甥っ子と一番弟子が死ぬかもしれないのだ。無理もない。
「皮肉なことだが、先の暴走時に観測されたデータによって、我々では知り得なかった危険が明るみに出たというわけだ」
「……壊れる二人……壊れた月……」
「F.I.S.は、月の落下に伴う世界の救済などと立派な題目を掲げてはいるが、その実、ノイズを操り人命を損なうような輩だ。このまま放っておくわけにはいくまい……。だが、月の軌道に関する情報さえ掴めない現在、翔と響くんを欠いた状態で、我々はどこまで対抗できるのか……」
窓から覗く、欠けた月。
いつ落下するとも知れぬそれを見上げながら、弦十郎は拳を握り締める。
「……それでも、弟と立花をこれ以上戦わせるわけにはいきませんッ! ──かかる危難は、全て防人の剣で払ってみせますッ!」
月を見上げながら、翼は毅然とそう返した。
だが……その心には、不安が影を落としていた。
(でも……本当に、私は二人を守れるの……? 立花や翔がネフィリムに喰われる瞬間にも、私は何もできなかった……。実の弟も、奏が命懸けで守ったあの子も守れなかった私が……本当に、これから先の危難に立ち向かえるのだろうか……)
翼の脳裏に浮かぶ、奏の背中。
いつでも頼もしくて、まっすぐで、強かったその背中を……翼は今、求めていた。
(あの夏の日、奏が死なずに済んだ並行世界があると知った……。別の世界には、今でも奏と二人、肩を並べて戦う私がいることも。……今の叔父様の話さえなければ、いつか翔の生弓矢で──)
翼は慌てて首をもたげかけたその願望を否定する。
(いや、そんな事、あってはならない! あれは奇蹟なのだッ! 死人が蘇るなど、あってはならない……!)

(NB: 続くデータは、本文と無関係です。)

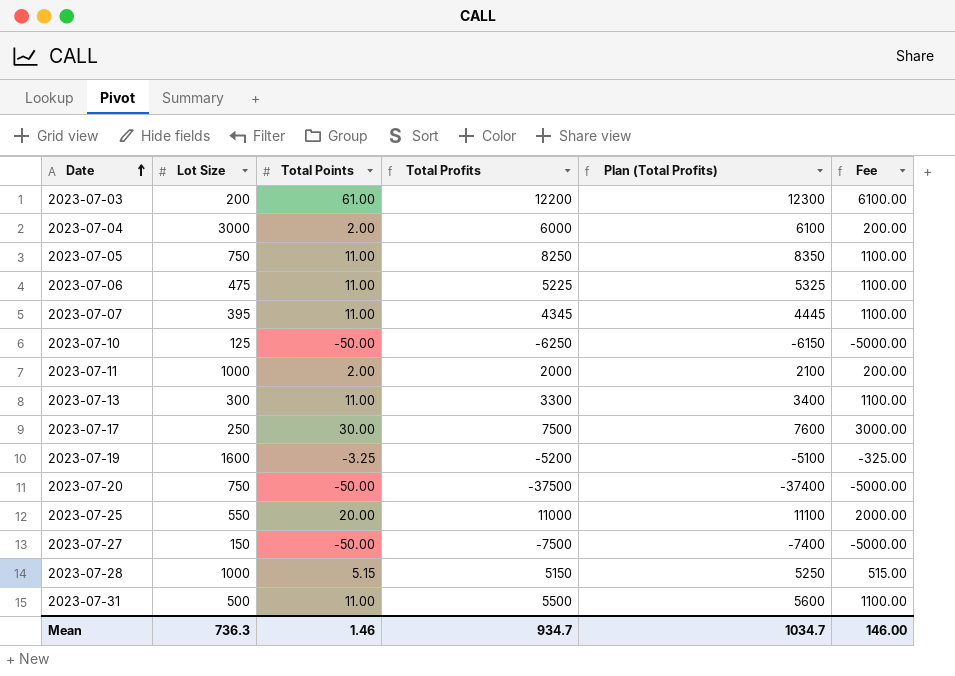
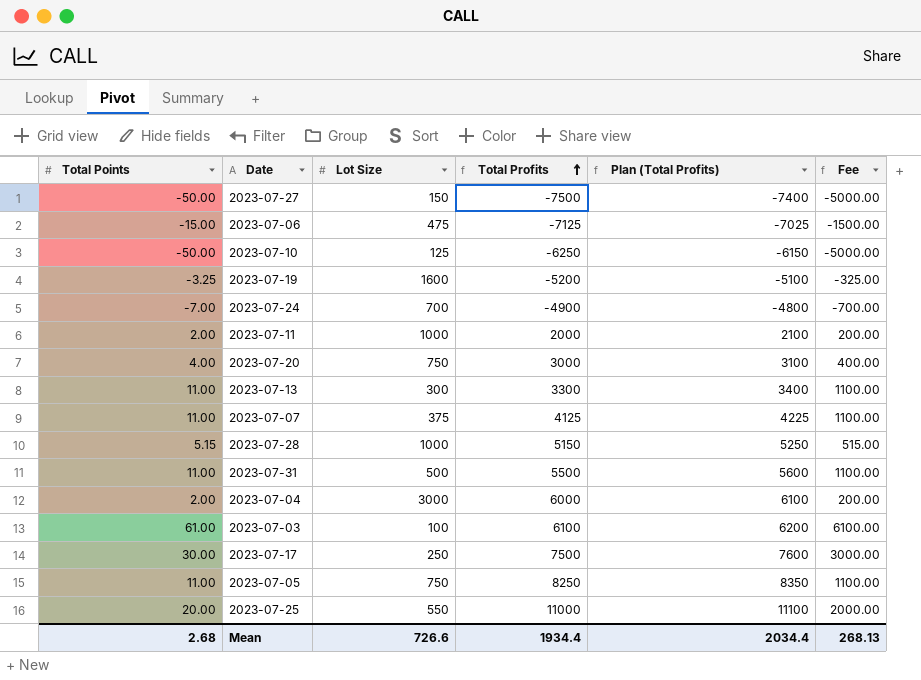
row order: Date ascending -> Total Profits ascending
column Total Points | position: 3 -> 1
2023-07-06 | Total Points: 11.00 -> -15.00
2023-07-06 | Total Profits: 5225 -> -7125
2023-07-06 | Plan (Total Profits): 5325 -> -7025
2023-07-06 | Fee: 1100.00 -> -1500.00
row 2023-07-24: none -> -7.00 | 700 | -4900 | -4800 | -700.00
2023-07-20 | Total Points: -50.00 -> 4.00
2023-07-20 | Total Profits: -37500 -> 3000
2023-07-20 | Plan (Total Profits): -37400 -> 3100
2023-07-20 | Fee: -5000.00 -> 400.00
2023-07-07 | Lot Size: 395 -> 375
2023-07-07 | Total Profits: 4345 -> 4125
2023-07-07 | Plan (Total Profits): 4445 -> 4225
2023-07-03 | Lot Size: 200 -> 100
2023-07-03 | Total Profits: 12200 -> 6100
2023-07-03 | Plan (Total Profits): 12300 -> 6200
Mean | Total Points: 1.46 -> 2.68
Mean | Lot Size: 736.3 -> 726.6
Mean | Total Profits: 934.7 -> 1934.4
Mean | Plan (Total Profits): 1034.7 -> 2034.4
Mean | Fee: 146.00 -> 268.13

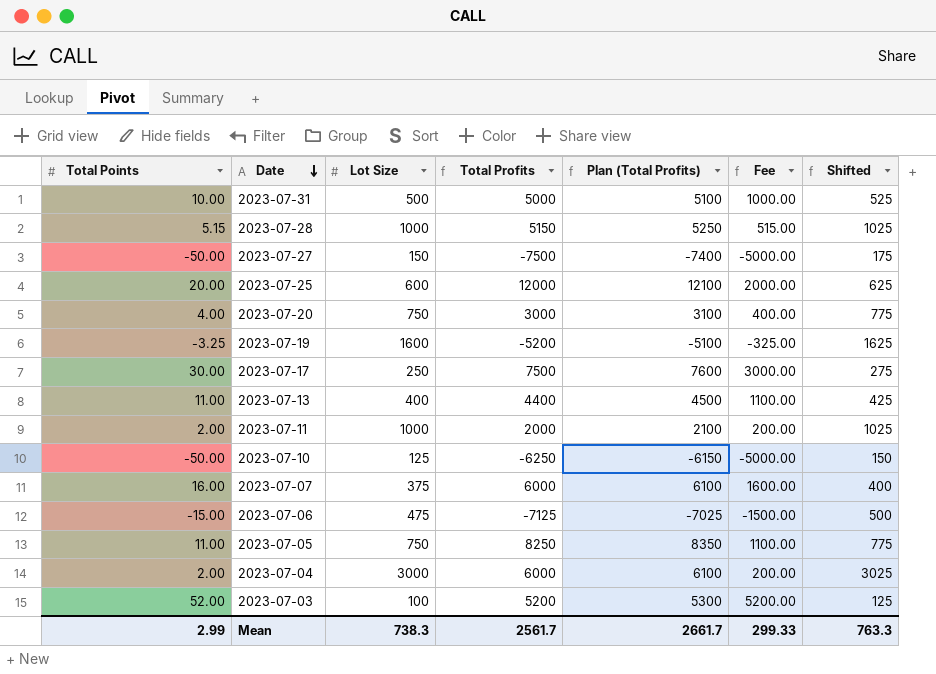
row order: Total Profits ascending -> Date descending
column Shifted | formula: none -> [Lot Size] + 25
row 2023-07-24: -7.00 | 700 | -4900 | -4800 | -700.00 -> none
2023-07-31 | Total Points: 11.00 -> 10.00
2023-07-31 | Total Profits: 5500 -> 5000
2023-07-31 | Plan (Total Profits): 5600 -> 5100
2023-07-31 | Fee: 1100.00 -> 1000.00
2023-07-25 | Lot Size: 550 -> 600
2023-07-25 | Total Profits: 11000 -> 12000
2023-07-25 | Plan (Total Profits): 11100 -> 12100
2023-07-13 | Lot Size: 300 -> 400
2023-07-13 | Total Profits: 3300 -> 4400
2023-07-13 | Plan (Total Profits): 3400 -> 4500
2023-07-07 | Total Points: 11.00 -> 16.00
2023-07-07 | Total Profits: 4125 -> 6000
2023-07-07 | Plan (Total Profits): 4225 -> 6100
2023-07-07 | Fee: 1100.00 -> 1600.00
2023-07-03 | Total Points: 61.00 -> 52.00
2023-07-03 | Total Profits: 6100 -> 5200
2023-07-03 | Plan (Total Profits): 6200 -> 5300
2023-07-03 | Fee: 6100.00 -> 5200.00
Mean | Total Points: 2.68 -> 2.99
Mean | Lot Size: 726.6 -> 738.3
Mean | Total Profits: 1934.4 -> 2561.7
Mean | Plan (Total Profits): 2034.4 -> 2661.7
Mean | Fee: 268.13 -> 299.33

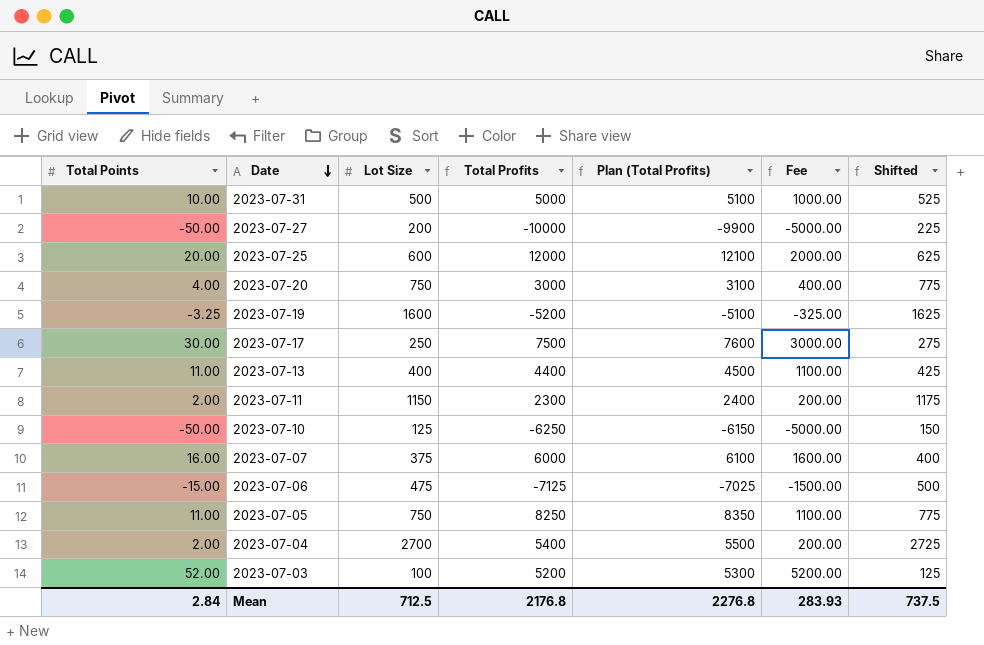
row 2023-07-28: 5.15 | 1000 | 5150 | 5250 | 515.00 | 1025 -> none
2023-07-27 | Lot Size: 150 -> 200
2023-07-27 | Total Profits: -7500 -> -10000
2023-07-27 | Plan (Total Profits): -7400 -> -9900
2023-07-27 | Shifted: 175 -> 225
2023-07-11 | Lot Size: 1000 -> 1150
2023-07-11 | Total Profits: 2000 -> 2300
2023-07-11 | Plan (Total Profits): 2100 -> 2400
2023-07-11 | Shifted: 1025 -> 1175
2023-07-04 | Lot Size: 3000 -> 2700
2023-07-04 | Total Profits: 6000 -> 5400
2023-07-04 | Plan (Total Profits): 6100 -> 5500
2023-07-04 | Shifted: 3025 -> 2725
Mean | Total Points: 2.99 -> 2.84
Mean | Lot Size: 738.3 -> 712.5
Mean | Total Profits: 2561.7 -> 2176.8
Mean | Plan (Total Profits): 2661.7 -> 2276.8
Mean | Fee: 299.33 -> 283.93
Mean | Shifted: 763.3 -> 737.5

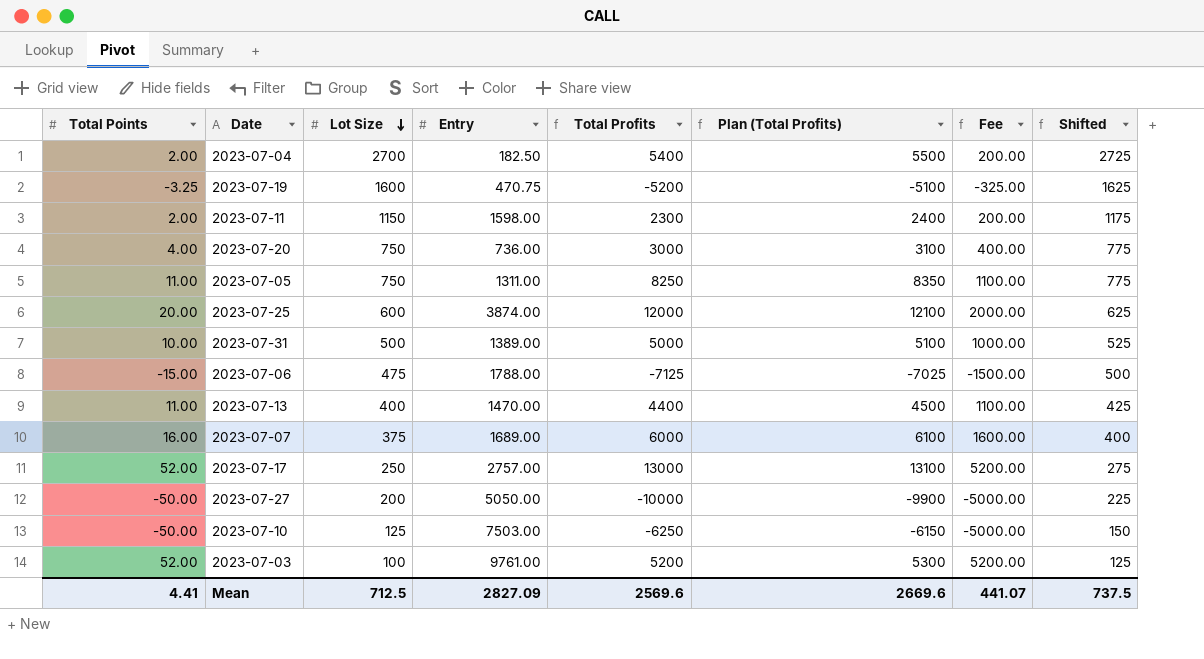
row order: Date descending -> Lot Size descending
column Entry | position: none -> 4
2023-07-17 | Total Points: 30.00 -> 52.00
2023-07-17 | Total Profits: 7500 -> 13000
2023-07-17 | Plan (Total Profits): 7600 -> 13100
2023-07-17 | Fee: 3000.00 -> 5200.00
Mean | Total Points: 2.84 -> 4.41
Mean | Total Profits: 2176.8 -> 2569.6
Mean | Plan (Total Profits): 2276.8 -> 2669.6
Mean | Fee: 283.93 -> 441.07

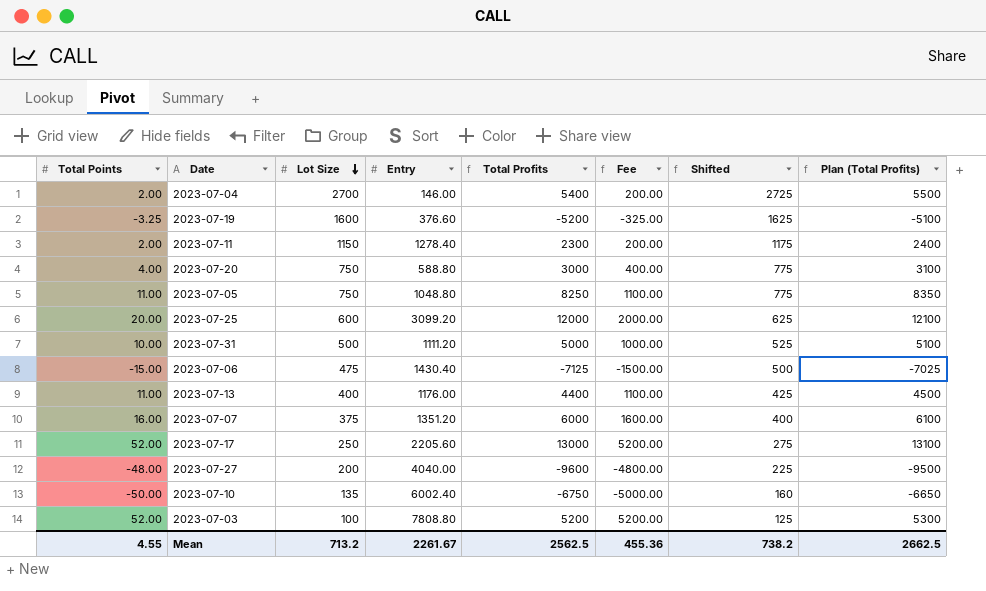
column Plan (Total Profits) | position: 6 -> 8
2023-07-04 | Entry: 182.50 -> 146.00
2023-07-19 | Entry: 470.75 -> 376.60
2023-07-11 | Entry: 1598.00 -> 1278.40
2023-07-20 | Entry: 736.00 -> 588.80
2023-07-05 | Entry: 1311.00 -> 1048.80
2023-07-25 | Entry: 3874.00 -> 3099.20
2023-07-31 | Entry: 1389.00 -> 1111.20
2023-07-06 | Entry: 1788.00 -> 1430.40
2023-07-13 | Entry: 1470.00 -> 1176.00
2023-07-07 | Entry: 1689.00 -> 1351.20
2023-07-17 | Entry: 2757.00 -> 2205.60
2023-07-27 | Total Points: -50.00 -> -48.00
2023-07-27 | Entry: 5050.00 -> 4040.00
2023-07-27 | Total Profits: -10000 -> -9600
2023-07-27 | Fee: -5000.00 -> -4800.00
2023-07-27 | Plan (Total Profits): -9900 -> -9500
2023-07-10 | Lot Size: 125 -> 135
2023-07-10 | Entry: 7503.00 -> 6002.40
2023-07-10 | Total Profits: -6250 -> -6750
2023-07-10 | Shifted: 150 -> 160
2023-07-10 | Plan (Total Profits): -6150 -> -6650
2023-07-03 | Entry: 9761.00 -> 7808.80
Mean | Total Points: 4.41 -> 4.55
Mean | Lot Size: 712.5 -> 713.2
Mean | Entry: 2827.09 -> 2261.67
Mean | Total Profits: 2569.6 -> 2562.5
Mean | Fee: 441.07 -> 455.36
Mean | Shifted: 737.5 -> 738.2
Mean | Plan (Total Profits): 2669.6 -> 2662.5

了子の時は、生弓矢がエクスドライブモードだったことに加え、翔の融合症例もまた、奇蹟を引き起こした要因の一つだろう。
だが、分かっていたとしても……今の彼女は、願わずにはいられないかった。
(……でも……やっぱり──奏がいたら、どれだけ頼もしい事だろうか……)
別れも言えずに喪ってしまった戦友と、再び言葉を交わすことを……。
ff
「はひぃ……はぁ、はぁ……ッ!」
翌朝、カディンギル址地。
一晩中逃げ回っていたウェル博士は、息も絶え絶えになりながら歩いていた。